Using schema auto-detection

Schema auto-detection

Schema auto-detection is available when you load data into BigQuery, and when you query an external data source.

When auto-detection is enabled, BigQuery starts the inference process by selecting a random file in the data source and scanning up to 100 rows of data to use as a representative sample. BigQuery then examines each field and attempts to assign a data type to that field based on the values in the sample.

To see the detected schema for a table:

  • From the command line, use the bq show command
  • Use the Cloud Console or the classic web UI to view the table's schema

When BigQuery detects schemas, it might, on rare occasions, change a field name to make it compatible with BigQuery SQL syntax.

For information about data type conversions, see:

Loading data using schema auto-detection

To enable schema auto-detection when loading data:

  • Cloud Console: in the Schema section, for Auto detect, check the Schema and input parameters option.
  • Classic BigQuery web UI: in the Schema section, check the Automatically detect option.
  • bq: use the bq load command with the --autodetect parameter.

When enabled, BigQuery makes a best-effort attempt to automatically infer the schema for CSV and JSON files.

Schema auto-detection is not used with Avro files, Parquet files, ORC files, Firestore export files, or Datastore export files. When you load these files into BigQuery, the table schema is automatically retrieved from the self-describing source data.

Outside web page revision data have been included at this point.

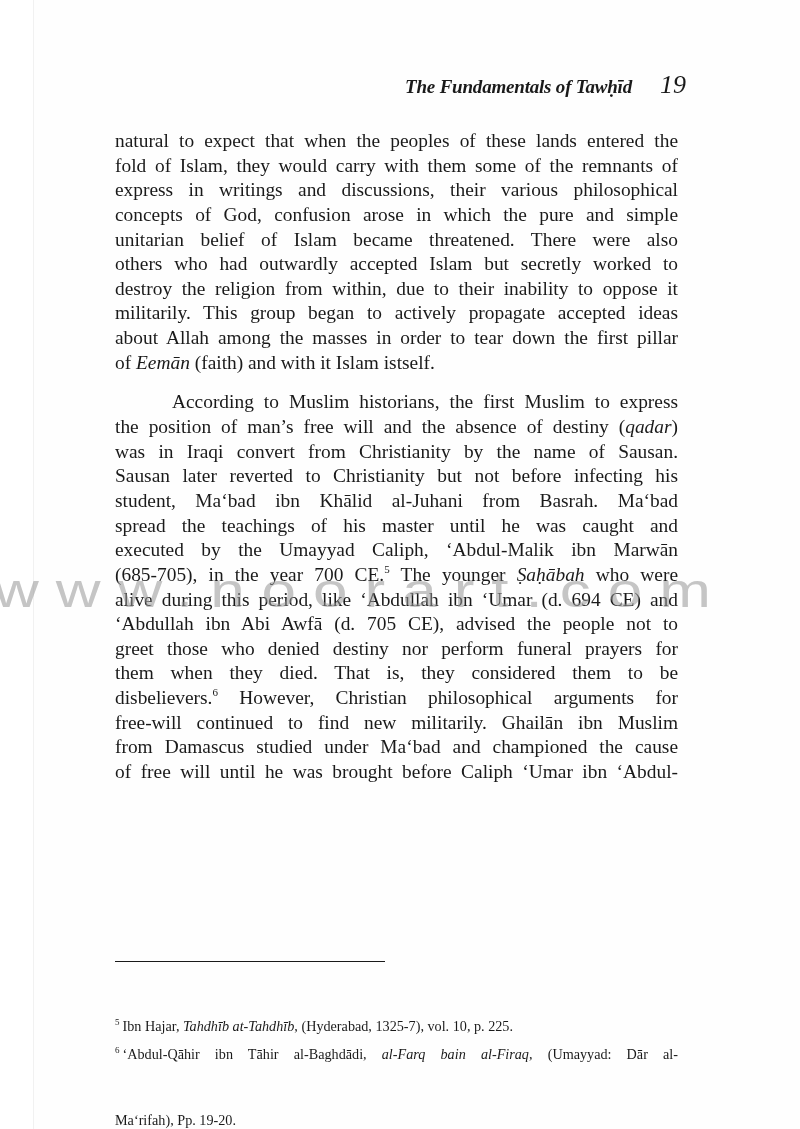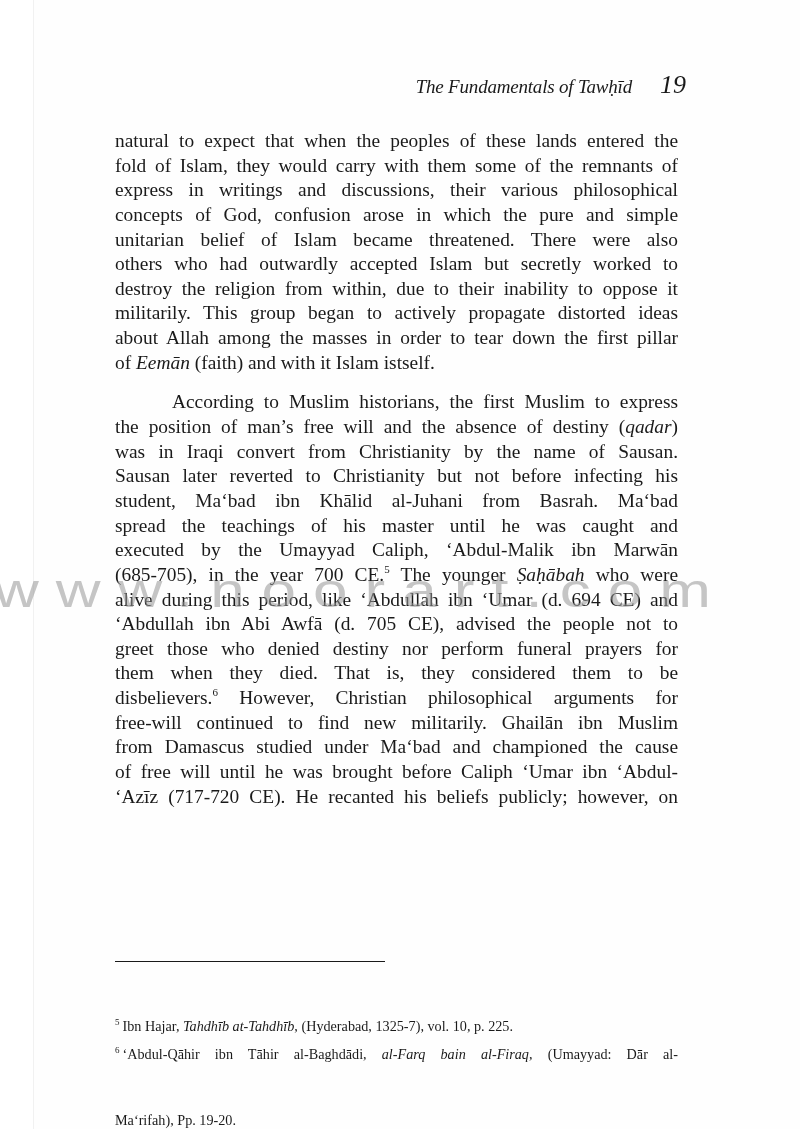--- a/index.html
+++ b/index.html
@@ -32,20 +32,21 @@
       height: 30px;
       font-style: italic;
       white-space: nowrap;
     }
     .running-title {
       position: absolute;
       right: 48px;
       top: 6px;
       font-size: 19px;
       letter-spacing: -0.2px;
+      font-weight: bold;
     }
     .page-number {
       position: absolute;
       right: -6px;
       top: 0;
       font-size: 26px;
     }
     .body-text {
       position: absolute;
       left: 115px;
@@ -145,21 +146,21 @@
 
 <div class="body-text">
   <p class="para-1">
     <span class="line">natural to expect that when the peoples of these lands entered the</span>
     <span class="line">fold of Islam, they would carry with them some of the remnants of</span>
     <span class="line">express in writings and discussions, their various philosophical</span>
     <span class="line">concepts of God, confusion arose in which the pure and simple</span>
     <span class="line">unitarian belief of Islam became threatened. There were also</span>
     <span class="line">others who had outwardly accepted Islam but secretly worked to</span>
     <span class="line">destroy the religion from within, due to their inability to oppose it</span>
-    <span class="line">militarily. This group began to actively propagate distorted ideas</span>
+    <span class="line">militarily. This group began to actively propagate accepted ideas</span>
     <span class="line">about Allah among the masses in order to tear down the first pillar</span>
     <span class="line last"><span>of </span><em>Eemān</em><span> (faith) and with it Islam istself.</span></span>
   </p>
 
   <p class="para-2-wrap" style="margin-top:15px;">
     <span class="line indent">According to Muslim historians, the first Muslim to express</span>
     <span class="line"><span>the position of man’s free will and the absence of destiny (</span><em>qadar</em><span>)</span></span>
     <span class="line">was in Iraqi convert from Christianity by the name of Sausan.</span>
     <span class="line">Sausan later reverted to Christianity but not before infecting his</span>
     <span class="line">student, Ma‘bad ibn Khālid al-Juhani from Basrah. Ma‘bad</span>
@@ -167,21 +168,20 @@
     <span class="line">executed by the Umayyad Caliph, ‘Abdul-Malik ibn Marwān</span>
     <span class="line"><span>(685-705), in the year 700 CE.</span><sup class="fn-ref">5</sup><span> The younger </span><em>Ṣaḥābah</em><span> who were</span></span>
     <span class="line">alive during this period, like ‘Abdullah ibn ‘Umar (d. 694 CE) and</span>
     <span class="line">‘Abdullah ibn Abi Awfā (d. 705 CE), advised the people not to</span>
     <span class="line">greet those who denied destiny nor perform funeral prayers for</span>
     <span class="line">them when they died. That is, they considered them to be</span>
     <span class="line"><span>disbelievers.</span><sup class="fn-ref">6</sup><span> However, Christian philosophical arguments for</span></span>
     <span class="line">free-will continued to find new militarily. Ghailān ibn Muslim</span>
     <span class="line">from Damascus studied under Ma‘bad and championed the cause</span>
     <span class="line">of free will until he was brought before Caliph ‘Umar ibn ‘Abdul-</span>
-    <span class="line">‘Azīz (717-720 CE). He recanted his beliefs publicly; however, on</span>
   </p>
 </div>
 
 <div class="footnote-rule"></div>
 
 <div class="footnotes">
   <div class="footnote">
     <span class="line last"><sup>5</sup><span>Ibn Hajar, </span><em>Tahdhīb at-Tahdhīb</em><span>, (Hyderabad, 1325-7), vol. 10, p. 225.</span></span>
   </div>
   <div class="footnote">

To use schema auto-detection when you load JSON or CSV data:

Console

  1. In the Cloud Console, go to the BigQuery web UI.
    Go to the Cloud Console

  2. From the Resources section of the navigation panel, select a dataset.

  3. Click Create table.

    Create table.

  4. On the Create table page, in the Source section:

    • For Create table from, select your desired source type.
    • In the source field, browse for the File/Cloud Storage bucket, or enter the Cloud Storage URI. Note that you cannot include multiple URIs in the BigQuery web UI, but wildcards are supported. The Cloud Storage bucket must be in the same location as the dataset that contains the table you're creating.

      Select file.

    • For File format, select CSV or JSON.

  5. On the Create table page, in the Destination section:

    • For Dataset name, choose the appropriate dataset.

      Select dataset.

    • In the Table name field, enter the name of the table you're creating.

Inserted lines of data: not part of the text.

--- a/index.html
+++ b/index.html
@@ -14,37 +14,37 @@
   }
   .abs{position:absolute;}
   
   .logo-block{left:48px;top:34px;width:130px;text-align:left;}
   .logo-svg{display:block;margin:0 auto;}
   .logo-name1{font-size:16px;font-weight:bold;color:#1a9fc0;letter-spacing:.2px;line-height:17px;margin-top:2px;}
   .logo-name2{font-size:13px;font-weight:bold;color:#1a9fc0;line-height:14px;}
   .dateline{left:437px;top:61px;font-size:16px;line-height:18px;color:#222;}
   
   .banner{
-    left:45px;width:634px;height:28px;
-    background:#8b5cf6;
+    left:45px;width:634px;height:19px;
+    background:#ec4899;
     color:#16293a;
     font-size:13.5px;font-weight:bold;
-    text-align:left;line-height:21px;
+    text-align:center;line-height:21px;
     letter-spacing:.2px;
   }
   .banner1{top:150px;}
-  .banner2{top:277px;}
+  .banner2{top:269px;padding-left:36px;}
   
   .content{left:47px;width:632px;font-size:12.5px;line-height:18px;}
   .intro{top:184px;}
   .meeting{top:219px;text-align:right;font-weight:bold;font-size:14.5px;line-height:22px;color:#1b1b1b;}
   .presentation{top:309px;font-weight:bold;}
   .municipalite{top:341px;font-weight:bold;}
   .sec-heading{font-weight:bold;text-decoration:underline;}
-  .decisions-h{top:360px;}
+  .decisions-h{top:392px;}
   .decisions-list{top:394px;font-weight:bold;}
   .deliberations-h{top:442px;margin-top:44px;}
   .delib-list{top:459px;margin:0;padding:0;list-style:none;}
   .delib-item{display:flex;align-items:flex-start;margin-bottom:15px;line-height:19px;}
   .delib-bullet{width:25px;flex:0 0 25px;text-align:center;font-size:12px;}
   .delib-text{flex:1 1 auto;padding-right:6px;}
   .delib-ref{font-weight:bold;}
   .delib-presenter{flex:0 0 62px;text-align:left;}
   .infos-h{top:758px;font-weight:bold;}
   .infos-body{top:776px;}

    • Verify that Table type is set to Native table.

  6. Click Create table.

Classic UI

  1. Go to the BigQuery web UI.
    Go to the BigQuery web UI

  2. In the navigation, next to your dataset name, click the down arrow icon Down arrow icon..

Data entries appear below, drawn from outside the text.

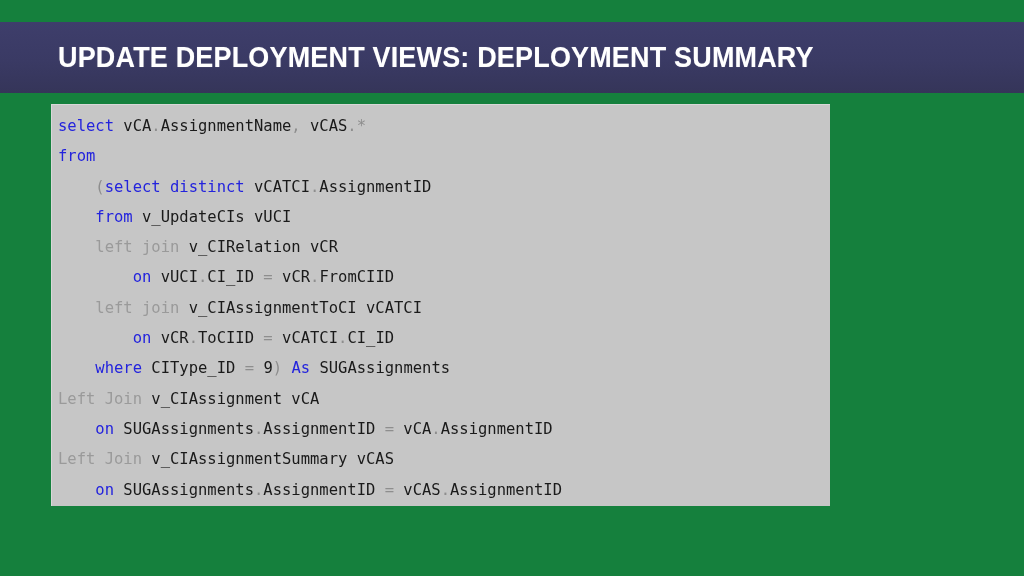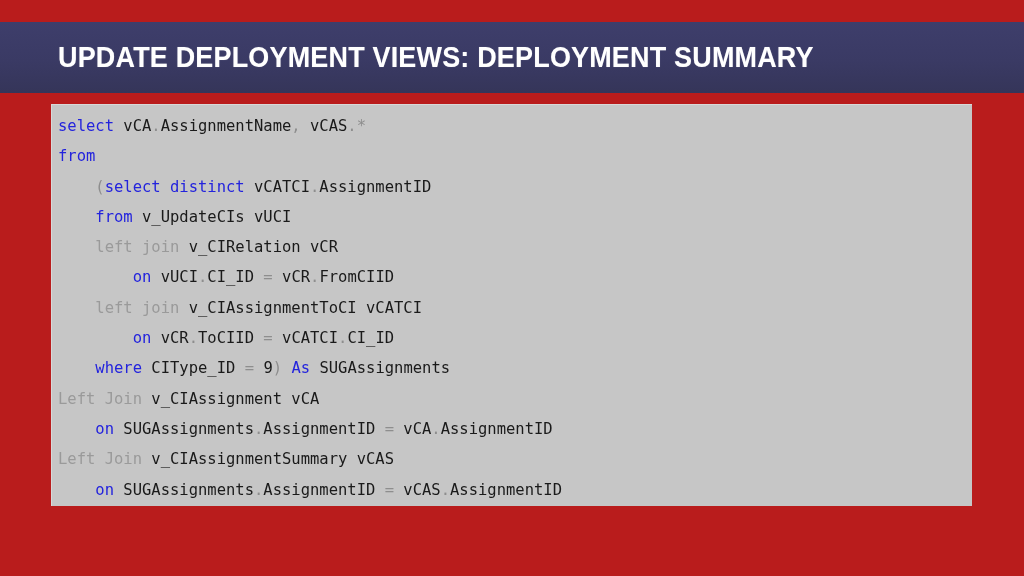--- a/index.html
+++ b/index.html
@@ -13,21 +13,21 @@
     height: 576px;
     overflow: hidden;
     font-family: "Liberation Sans", sans-serif;
     position: relative;
   }
 
   
   .slide {
     position: absolute;
     inset: 0;
-    background: #b91c1c;
+    background: #15803d;
   }
 
   
   .title-band {
     position: absolute;
     left: 0;
     top: 22px;
     width: 1024px;
     height: 71px;
     background: #3b3b67;
@@ -49,21 +49,21 @@
     transform: scaleX(0.93);
     transform-origin: left center;
     text-shadow: 0 0 1px rgba(255,255,255,0.35);
   }
 
   
   .code-panel {
     position: absolute;
     left: 51px;
     top: 104px;
-    width: 921px;
+    width: 779px;
     height: 402px;
     background: #c6c6c6;
     border-top: 1px solid #d8d8d8;
     border-left: 1px solid #d8d8d8;
     box-sizing: border-box;
     overflow: hidden;
   }
   .code-body {
     padding: 6px 0 0 6px;
     font-family: "DejaVu Sans Mono", "Liberation Mono", monospace;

  3. Click Create new table.

    Note:In the UI, the process for loading data is the same as creating a table.
  4. On the Create table page:

    • For Source Data, click Create from source.
    • For Destination Table, choose your dataset and enter the table name in the Destination table name field.
    • For Schema, click Automatically detect to determine the schema.

      Auto detect link.

    • Click Create Table.

bq

Issue the bq load command with the --autodetect parameter.

(Optional) Supply the --location flag and set the value to your location.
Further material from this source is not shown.